- **Try it**
Exactly as written, return every line of the data below apart from the pictures.

[Source material — start]

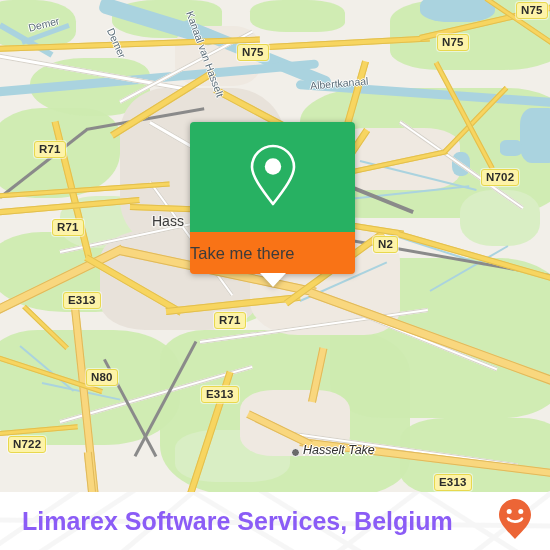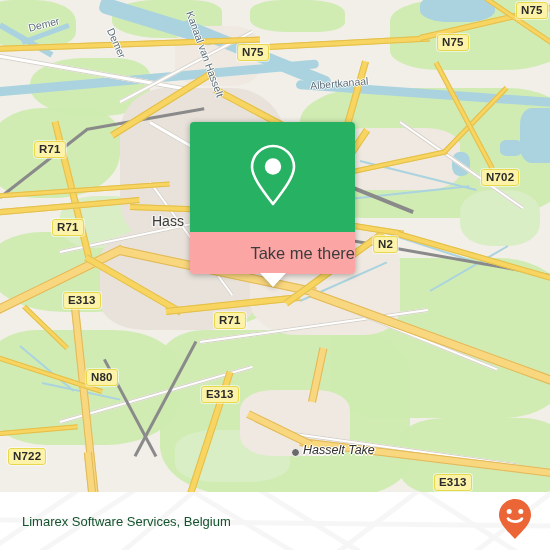--- a/index.html
+++ b/index.html
@@ -51,22 +51,22 @@
   #card{
     position:absolute;left:190px;top:122px;width:165px;
     border-radius:4px;overflow:visible;
     filter:drop-shadow(0 1px 3px rgba(0,0,0,.32));
   }
   #card-top{
     background:#27b162;height:110px;border-radius:4px 4px 0 0;
     display:flex;align-items:center;justify-content:center;
   }
   #card-bottom{
-    background:#fca5a5;height:42px;border-radius:0 0 4px 4px;
-    display:flex;align-items:center;justify-content:flex-end;
+    background:#f97316;height:42px;border-radius:0 0 4px 4px;
+    display:flex;align-items:center;justify-content:flex-start;
     color:#3c3c3c;font-size:16.5px;
   }
   #card-tail{
     position:absolute;left:50%;bottom:-13px;margin-left:-13px;
     width:0;height:0;border-left:13px solid transparent;
     border-right:13px solid transparent;border-top:14px solid #ffffff;
   }
 
   
   #attrib{
@@ -80,21 +80,21 @@
   #footer{
     position:absolute;left:0;top:492px;width:550px;height:58px;
     background:#ffffff;display:flex;align-items:center;
     justify-content:space-between;padding:0 18px 0 22px;
     box-sizing:border-box;overflow:hidden;
   }
   #footer-watermark{
     position:absolute;left:0;top:0;width:550px;height:58px;
     opacity:.055;pointer-events:none;
   }
-  #footer-title{position:relative;color:#14532d;font-size:13px;z-index:2;}
+  #footer-title{position:relative;color:#8b5cf6;font-size:25px;z-index:2;font-weight:bold;}
   #logo{position:relative;display:flex;align-items:center;gap:2px;z-index:2;}
   #logo-word{color:#1d1d1d;font-size:31px;font-weight:bold;letter-spacing:-1.1px;line-height:31px;}
 </style>
 </head>
 <body>
 
 <div id="app">
 
   <div id="map">
 
@@ -228,21 +228,21 @@
     <div class="layer">
       <div class="shield" style="left:237px;top:44px;">N75</div>
       <div class="shield" style="left:437px;top:34px;">N75</div>
       <div class="shield" style="left:516px;top:2px;">N75</div>
       <div class="shield" style="left:34px;top:141px;">R71</div>
       <div class="shield" style="left:52px;top:219px;">R71</div>
       <div class="shield" style="left:63px;top:292px;">E313</div>
       <div class="shield" style="left:86px;top:369px;">N80</div>
       <div class="shield" style="left:201px;top:386px;">E313</div>
       <div class="shield" style="left:214px;top:312px;">R71</div>
-      <div class="shield" style="left:8px;top:448px;">N722</div>
+      <div class="shield" style="left:8px;top:436px;">N722</div>
       <div class="shield" style="left:434px;top:474px;">E313</div>
       <div class="shield" style="left:373px;top:236px;">N2</div>
       <div class="shield" style="left:481px;top:169px;">N702</div>
     </div>
 
     <div id="card">
       <div id="card-top">
         <span>
           <svg width="52" height="66" viewBox="0 0 52 66" aria-hidden="true">
             <path d="M26 4 C14.4 4 5 13.4 5 25 C5 34 14 46.5 26 62 C38 46.5 47 34 47 25 C47 13.4 37.6 4 26 4 Z" fill="none" stroke="#ffffff" stroke-width="2.6" stroke-linejoin="round"></path>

[Source material — finish]

- **Expected answer**
--- a/index.html
+++ b/index.html
@@ -51,22 +51,22 @@
   #card{
     position:absolute;left:190px;top:122px;width:165px;
     border-radius:4px;overflow:visible;
     filter:drop-shadow(0 1px 3px rgba(0,0,0,.32));
   }
   #card-top{
     background:#27b162;height:110px;border-radius:4px 4px 0 0;
     display:flex;align-items:center;justify-content:center;
   }
   #card-bottom{
-    background:#fca5a5;height:42px;border-radius:0 0 4px 4px;
-    display:flex;align-items:center;justify-content:flex-end;
+    background:#f97316;height:42px;border-radius:0 0 4px 4px;
+    display:flex;align-items:center;justify-content:flex-start;
     color:#3c3c3c;font-size:16.5px;
   }
   #card-tail{
     position:absolute;left:50%;bottom:-13px;margin-left:-13px;
     width:0;height:0;border-left:13px solid transparent;
     border-right:13px solid transparent;border-top:14px solid #ffffff;
   }
 
   
   #attrib{
@@ -80,21 +80,21 @@
   #footer{
     position:absolute;left:0;top:492px;width:550px;height:58px;
     background:#ffffff;display:flex;align-items:center;
     justify-content:space-between;padding:0 18px 0 22px;
     box-sizing:border-box;overflow:hidden;
   }
   #footer-watermark{
     position:absolute;left:0;top:0;width:550px;height:58px;
     opacity:.055;pointer-events:none;
   }
-  #footer-title{position:relative;color:#14532d;font-size:13px;z-index:2;}
+  #footer-title{position:relative;color:#8b5cf6;font-size:25px;z-index:2;font-weight:bold;}
   #logo{position:relative;display:flex;align-items:center;gap:2px;z-index:2;}
   #logo-word{color:#1d1d1d;font-size:31px;font-weight:bold;letter-spacing:-1.1px;line-height:31px;}
 </style>
 </head>
 <body>
 
 <div id="app">
 
   <div id="map">
 
@@ -228,21 +228,21 @@
     <div class="layer">
       <div class="shield" style="left:237px;top:44px;">N75</div>
       <div class="shield" style="left:437px;top:34px;">N75</div>
       <div class="shield" style="left:516px;top:2px;">N75</div>
       <div class="shield" style="left:34px;top:141px;">R71</div>
       <div class="shield" style="left:52px;top:219px;">R71</div>
       <div class="shield" style="left:63px;top:292px;">E313</div>
       <div class="shield" style="left:86px;top:369px;">N80</div>
       <div class="shield" style="left:201px;top:386px;">E313</div>
       <div class="shield" style="left:214px;top:312px;">R71</div>
-      <div class="shield" style="left:8px;top:448px;">N722</div>
+      <div class="shield" style="left:8px;top:436px;">N722</div>
       <div class="shield" style="left:434px;top:474px;">E313</div>
       <div class="shield" style="left:373px;top:236px;">N2</div>
       <div class="shield" style="left:481px;top:169px;">N702</div>
     </div>
 
     <div id="card">
       <div id="card-top">
         <span>
           <svg width="52" height="66" viewBox="0 0 52 66" aria-hidden="true">
             <path d="M26 4 C14.4 4 5 13.4 5 25 C5 34 14 46.5 26 62 C38 46.5 47 34 47 25 C47 13.4 37.6 4 26 4 Z" fill="none" stroke="#ffffff" stroke-width="2.6" stroke-linejoin="round"></path>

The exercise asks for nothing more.